- _WHAT NEEDS TO BE DONE_
Search the entries below for "none" and copy each matching line.
START INFORMATION GIVEN
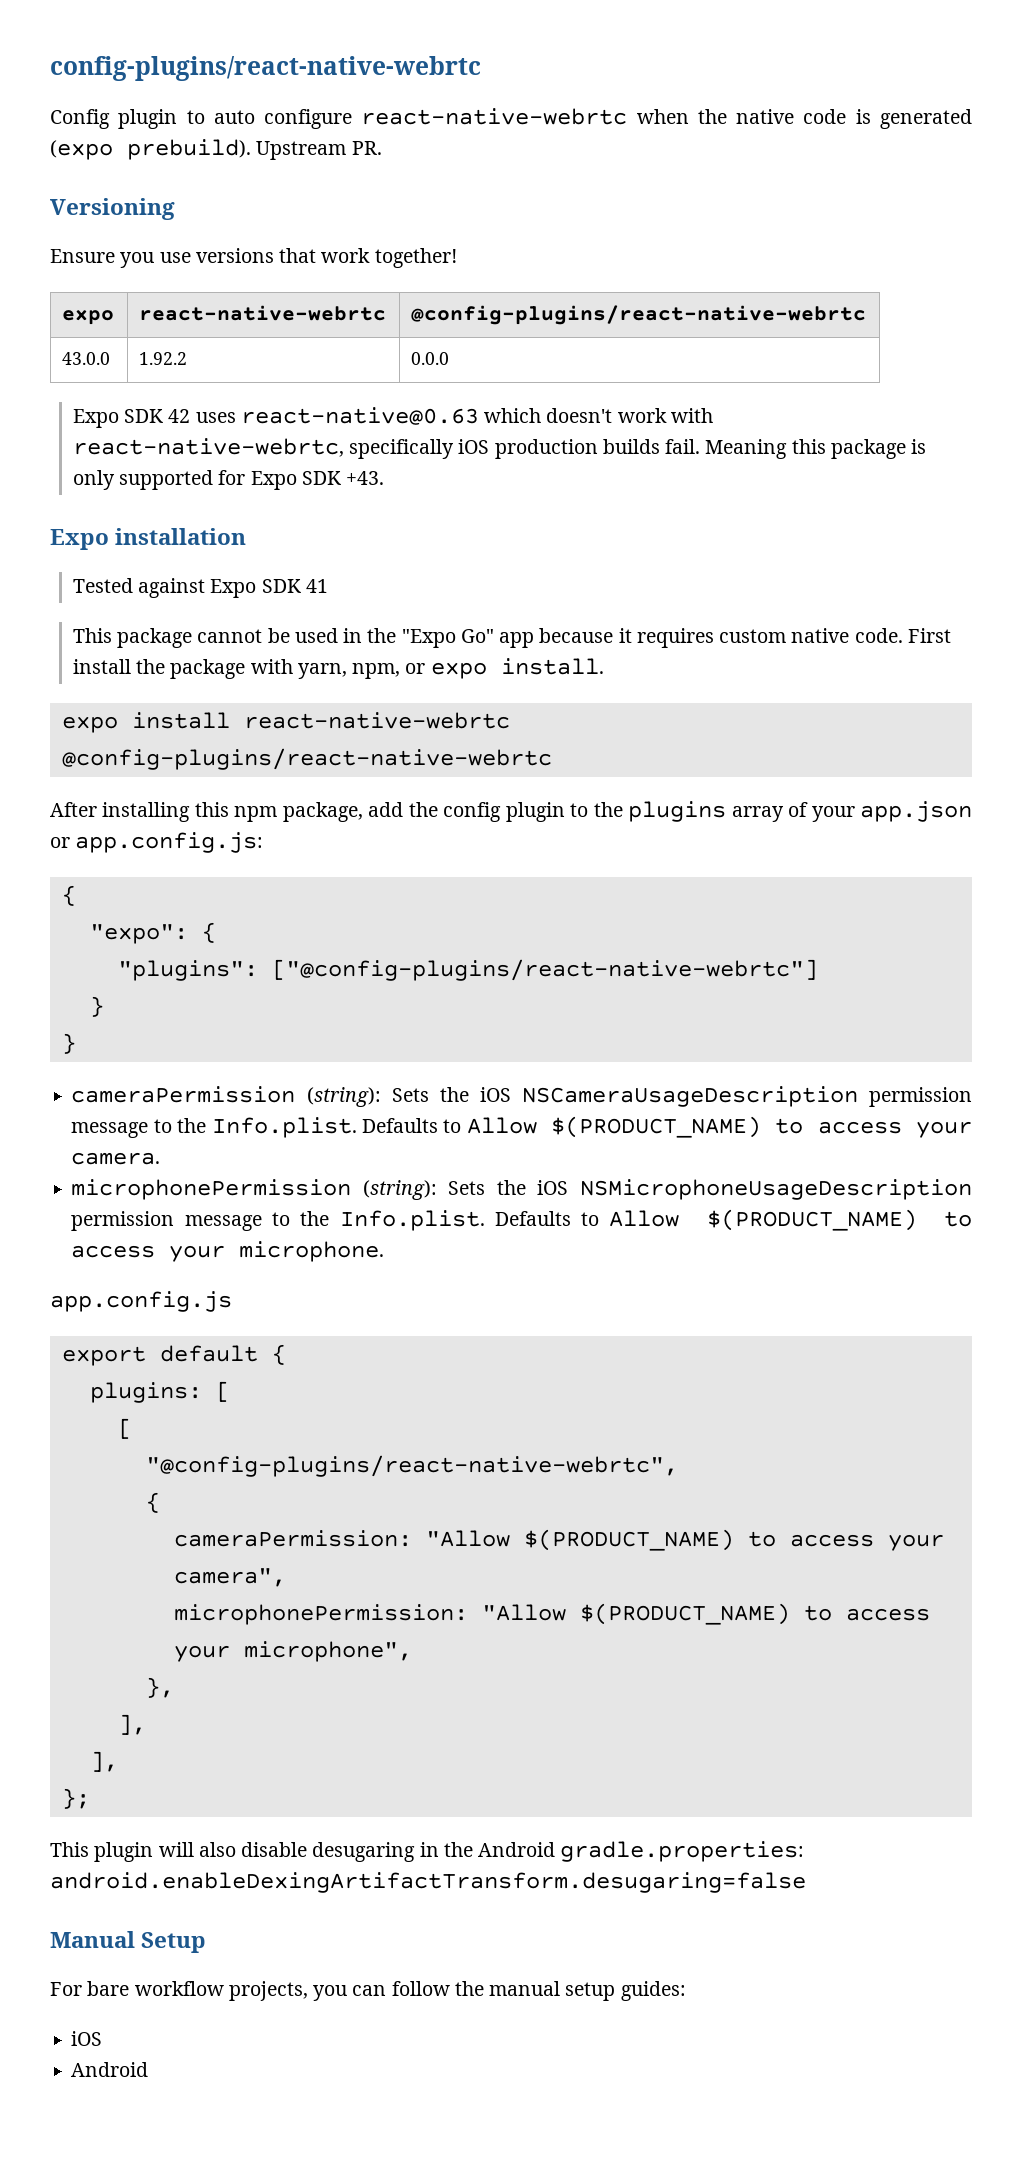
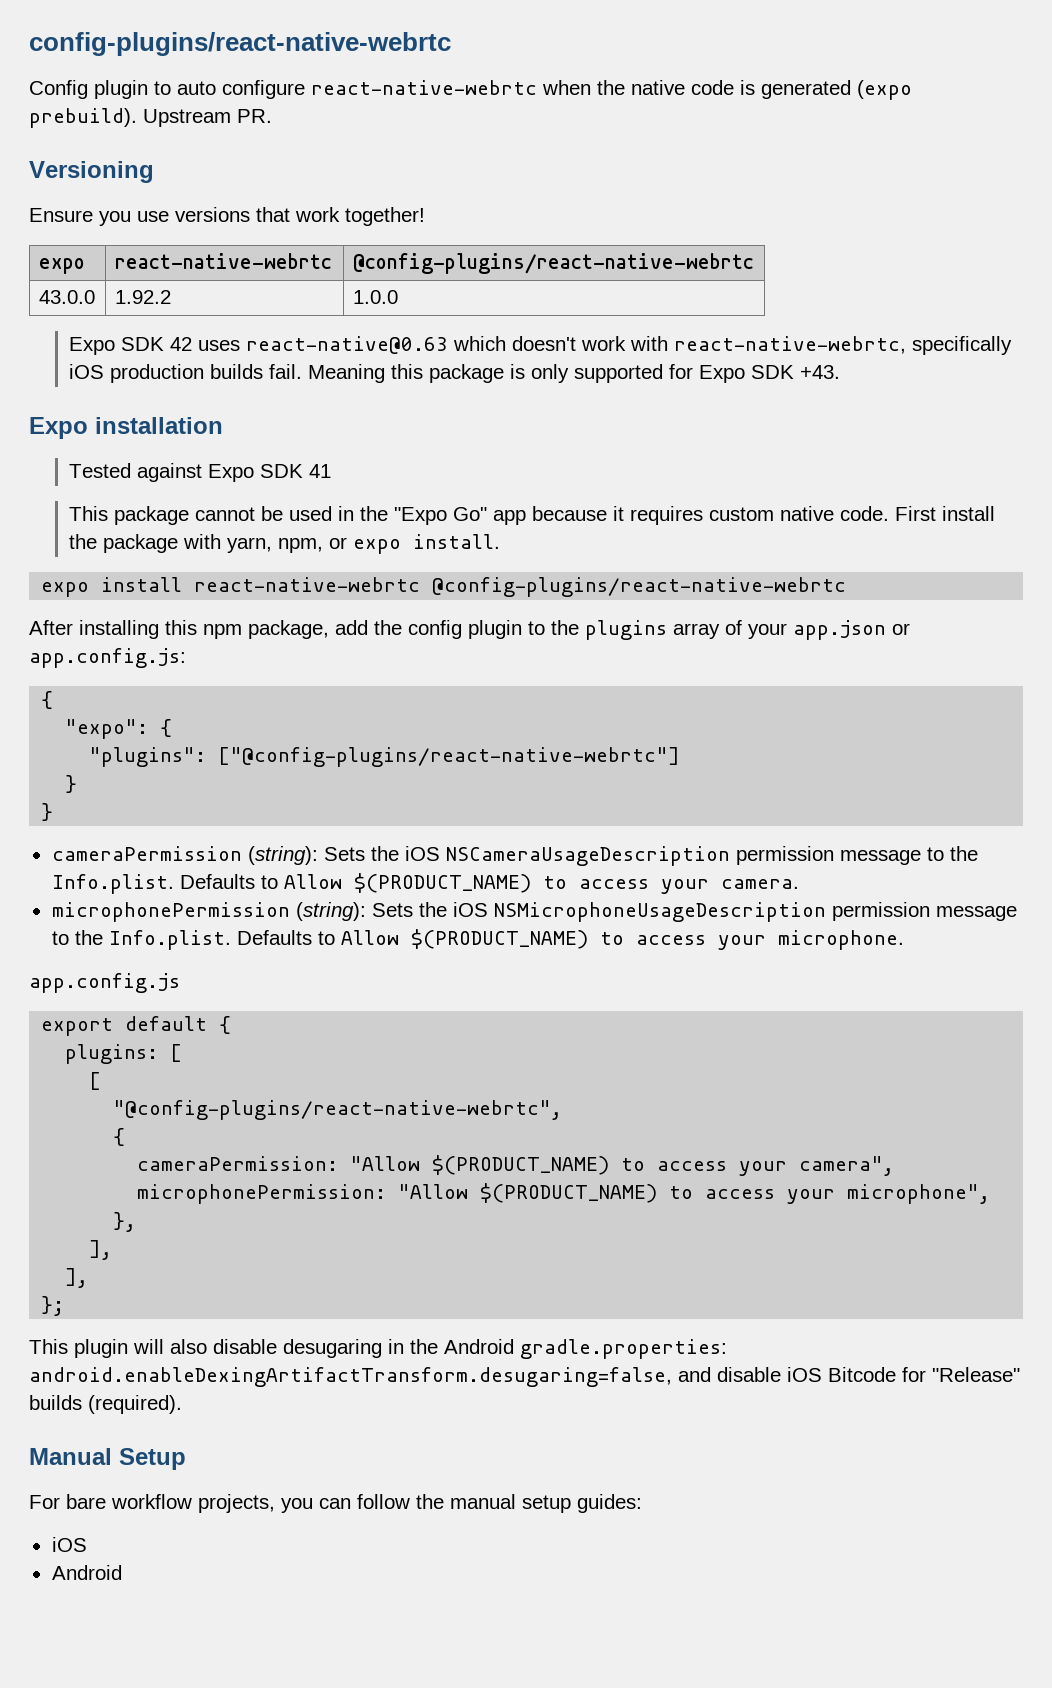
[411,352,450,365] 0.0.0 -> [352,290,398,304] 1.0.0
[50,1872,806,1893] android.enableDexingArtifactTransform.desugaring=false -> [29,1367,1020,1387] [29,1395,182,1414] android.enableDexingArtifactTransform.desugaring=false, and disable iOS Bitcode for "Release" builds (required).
END INFORMATION GIVEN
START INFORMATION GIVEN
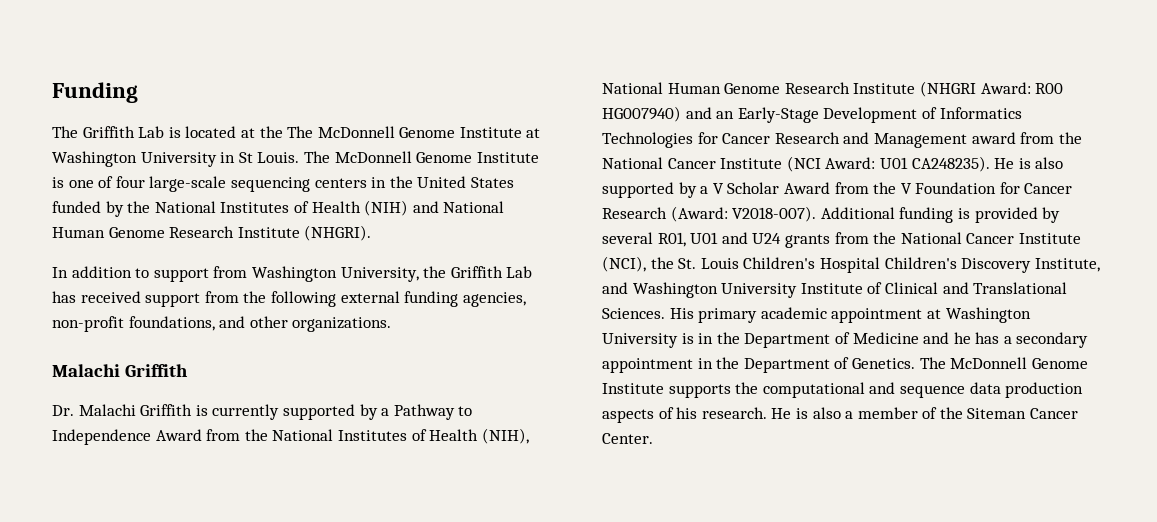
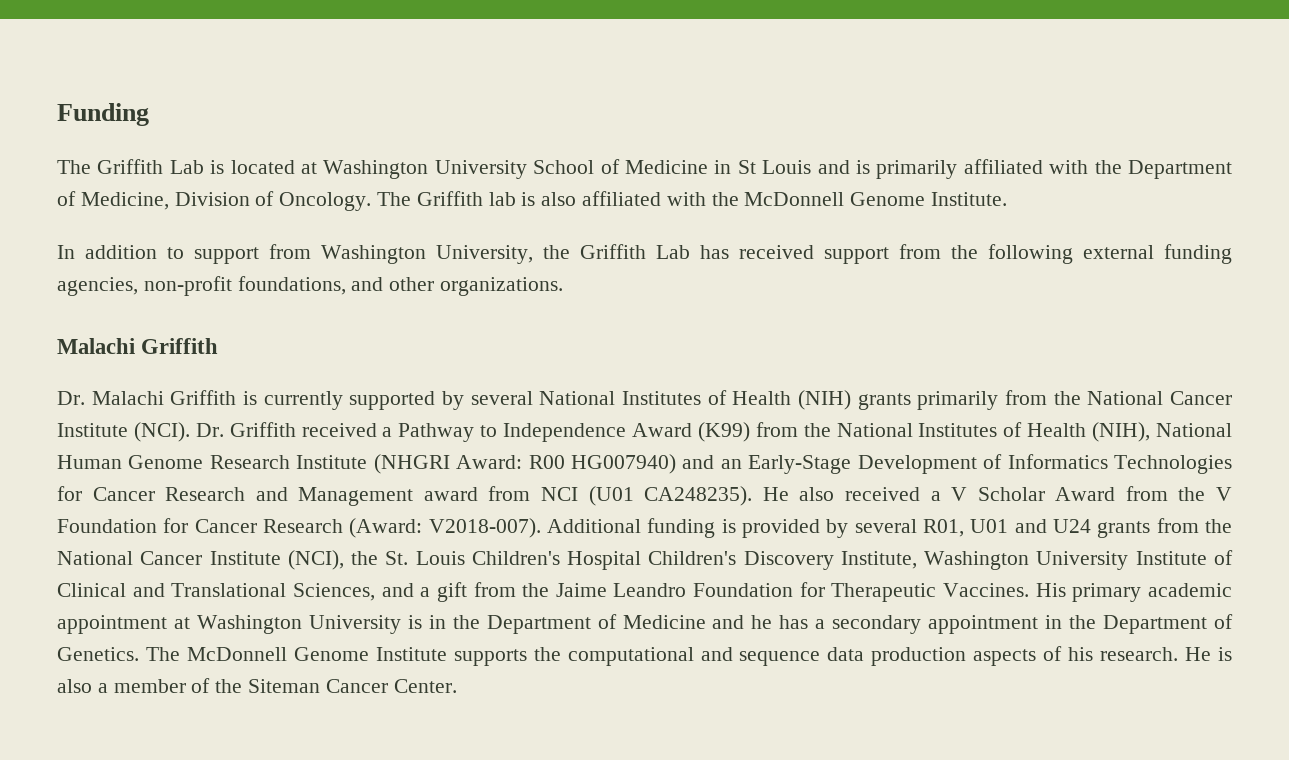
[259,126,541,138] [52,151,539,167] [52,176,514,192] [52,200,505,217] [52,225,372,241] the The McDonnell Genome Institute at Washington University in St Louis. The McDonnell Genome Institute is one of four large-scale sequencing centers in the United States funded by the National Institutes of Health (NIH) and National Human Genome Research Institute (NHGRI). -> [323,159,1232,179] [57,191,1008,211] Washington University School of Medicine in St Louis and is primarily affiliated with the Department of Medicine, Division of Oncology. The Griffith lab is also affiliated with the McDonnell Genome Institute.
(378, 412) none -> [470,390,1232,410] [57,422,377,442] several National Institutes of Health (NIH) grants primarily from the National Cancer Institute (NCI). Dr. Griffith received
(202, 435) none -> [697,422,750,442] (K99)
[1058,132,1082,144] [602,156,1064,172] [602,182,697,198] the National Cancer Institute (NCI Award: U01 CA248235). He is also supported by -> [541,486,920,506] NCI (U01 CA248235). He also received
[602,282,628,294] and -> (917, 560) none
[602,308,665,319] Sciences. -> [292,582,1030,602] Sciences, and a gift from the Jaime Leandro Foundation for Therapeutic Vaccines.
END INFORMATION GIVEN
- _RESPONSE_
(378, 412) none -> [470,390,1232,410] [57,422,377,442] several National Institutes of Health (NIH) grants primarily from the National Cancer Institute (NCI). Dr. Griffith received
(202, 435) none -> [697,422,750,442] (K99)
[602,282,628,294] and -> (917, 560) none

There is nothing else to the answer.